A 12-year-old boy at the centre of a life-support treatment legal dispute is "unresponsive" and will not recover, a barrister representing hospital bosses has told a High Court judge.
Martin Westgate QC told Mr Justice Hayden on Monday that Archie Battersbee suffered a "devastating" brain injury during at incident at home in April and specialists do not think it is in his best interests for treatment to continue.
The judge is overseeing the latest in a series of hearings in the Family Division of the High Court in London.
He is reviewing evidence after another High Court judge had earlier ruled that Archie was dead.
Mr Westgate told the hearing that continued treatment is “burdensome”, “contrary to dignity”, and “ethically distressing” for medics treating Archie.
Archie's parents, Hollie Dance and Paul Battersbee from Southend in Essex, are hoping a High Court judge will rule that doctors should keep providing treatment.
Doctors treating Archie at the Royal London Hospital in Whitechapel, east London, have told judges that they think Archie is "brain-stem dead" and continuing to treat the 12-year-old will only "delay the inevitable".
They say treatment should end and Archie should be disconnected from a ventilator.
However, Archie’s parents want treatment to continue and lawyers on behalf of Archie’s family say his death should be as natural as possible rather than being planned.
Miss Dance told Mr Justice Hayden on Monday that she is "100%" sure Archie would want treatment to continue.
"I think we come into this world naturally," she told the hearing.
"Let nature take its course."
She added: "If it is God's will and Archie wants to give up, then let nature take its course."
Miss Dance said Archie had been "very energetic" before being injured, and a "natural-born fighter".
Mr Battersbee told the judge that Archie would "not want to leave" his mother.
"I think he should be left for a bit longer," he said.
"I am not looking at it through rose-tinted glasses, but it has only been 12 or 13 weeks and doctors have got it wrong before."
He added: "The most important thing for me is to know he has gone in God's way."
Lawyers representing the Royal London’s governing trust, Barts Health NHS Trust, had originally asked Mrs Justice Arbuthnot to decide what moves were in Archie’s best interests.
She concluded that Archie was dead and ruled that doctors could lawfully stop providing treatment.
Archie’s parents had challenged Mrs Justice Arbuthnot’s decisions in the Court of Appeal.
Three appeal judges upheld their challenge and ruled that evidence relating to what was in Archie’s best interests should be reconsidered by a different High Court judge.
A barrister representing Ms Dance and Mr Battersbee, of Southend, Essex, had argued that Mrs Justice Arbuthnot had made errors.
Edward Devereux QC argued that Mrs Justice Arbuthnot had not carried out a “comprehensive” analysis of evidence relating to whether life-support treatment should continue.
Mr Devereux also argued that evidence had not shown “beyond reasonable doubt” that Archie was dead.
Lawyers representing Barts Health NHS Trust have asked Mr Justice Hayden to decide what moves are in Archie’s best interests.
“He is not responsive and has no prospect of recovery,” Mr Westgate, who is leading the trust’s legal team, told Mr Justice Hayden on Monday.
“The trust have come to the conclusion that continuing treatment is no longer in his best interests.”
He added: “All that treatment can do is delay the inevitable result.”
Mr Westgate argued that continued treatment is “burdensome”, “contrary to dignity”, and “ethically distressing” for medics treating him.
Archie has been unconscious since suffering brain damage in an incident at home in early April.
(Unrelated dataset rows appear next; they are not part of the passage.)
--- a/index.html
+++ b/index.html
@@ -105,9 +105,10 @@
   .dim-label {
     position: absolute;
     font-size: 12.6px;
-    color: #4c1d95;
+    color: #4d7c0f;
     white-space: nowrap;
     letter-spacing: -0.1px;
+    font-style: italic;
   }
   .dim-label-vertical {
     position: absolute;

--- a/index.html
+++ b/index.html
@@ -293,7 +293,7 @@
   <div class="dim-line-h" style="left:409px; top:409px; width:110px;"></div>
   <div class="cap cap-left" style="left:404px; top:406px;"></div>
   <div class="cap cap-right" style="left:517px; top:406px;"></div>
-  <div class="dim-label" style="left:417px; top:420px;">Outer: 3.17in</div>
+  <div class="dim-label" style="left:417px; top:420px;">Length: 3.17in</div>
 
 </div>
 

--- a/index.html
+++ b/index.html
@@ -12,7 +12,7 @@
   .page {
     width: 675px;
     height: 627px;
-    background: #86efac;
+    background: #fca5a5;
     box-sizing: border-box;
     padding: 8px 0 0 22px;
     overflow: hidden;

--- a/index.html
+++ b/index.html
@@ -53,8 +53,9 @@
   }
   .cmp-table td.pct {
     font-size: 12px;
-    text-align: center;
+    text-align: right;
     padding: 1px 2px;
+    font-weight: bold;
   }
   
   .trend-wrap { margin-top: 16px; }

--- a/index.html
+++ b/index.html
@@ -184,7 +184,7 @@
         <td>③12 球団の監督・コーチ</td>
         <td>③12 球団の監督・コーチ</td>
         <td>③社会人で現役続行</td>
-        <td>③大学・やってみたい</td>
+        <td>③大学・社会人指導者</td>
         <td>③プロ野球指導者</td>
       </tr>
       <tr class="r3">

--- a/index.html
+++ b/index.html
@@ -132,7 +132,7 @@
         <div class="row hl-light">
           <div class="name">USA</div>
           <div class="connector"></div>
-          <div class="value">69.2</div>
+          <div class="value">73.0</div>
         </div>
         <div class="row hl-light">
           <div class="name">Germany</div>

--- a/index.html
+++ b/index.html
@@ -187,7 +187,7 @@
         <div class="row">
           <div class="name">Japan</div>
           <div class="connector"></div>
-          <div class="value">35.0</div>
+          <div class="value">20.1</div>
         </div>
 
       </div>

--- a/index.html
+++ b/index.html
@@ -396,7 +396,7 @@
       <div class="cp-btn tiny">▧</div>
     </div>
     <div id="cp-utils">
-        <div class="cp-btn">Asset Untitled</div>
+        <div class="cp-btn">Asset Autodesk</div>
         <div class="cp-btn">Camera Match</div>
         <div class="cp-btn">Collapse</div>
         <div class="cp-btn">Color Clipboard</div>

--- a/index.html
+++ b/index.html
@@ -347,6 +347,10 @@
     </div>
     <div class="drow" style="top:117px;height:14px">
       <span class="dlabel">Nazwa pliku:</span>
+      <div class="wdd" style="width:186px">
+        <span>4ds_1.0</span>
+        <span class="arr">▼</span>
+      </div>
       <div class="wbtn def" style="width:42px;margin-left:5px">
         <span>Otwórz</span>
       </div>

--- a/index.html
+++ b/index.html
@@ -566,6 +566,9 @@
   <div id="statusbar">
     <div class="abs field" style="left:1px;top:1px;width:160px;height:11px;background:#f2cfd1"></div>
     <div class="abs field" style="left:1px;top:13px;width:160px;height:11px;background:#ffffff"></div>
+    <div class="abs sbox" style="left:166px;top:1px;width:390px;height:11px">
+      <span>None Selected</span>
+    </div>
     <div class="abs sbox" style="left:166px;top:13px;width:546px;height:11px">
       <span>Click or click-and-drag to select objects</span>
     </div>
Ms Dance said she found her son unconscious with a ligature over his head on April 7 and thinks he might have been taking part in an online challenge.
Speaking exclusively to ITV News Anglia recently, Ms Dance described the harrowing moment she found Archie unconscious, and her fight for her son's life.
A barrister leading Archie's parents' legal team told Mr Justice Hayden it is hoped the youngster will make "some sort of recovery" and argued that continued treatment is not "futile".
Ian Wise QC said Archie would want a "natural" not "choreographed" death.
He said Archie's parents accept that it would be appropriate for the youngster "not to be resuscitated" if he suffers a cardiac arrest.
"The parents hope and pray that Archie will make some sort of recovery."
Mr Justice Hayden's decision on whether Archie's ventilator is switched off is expected on Friday 15 July.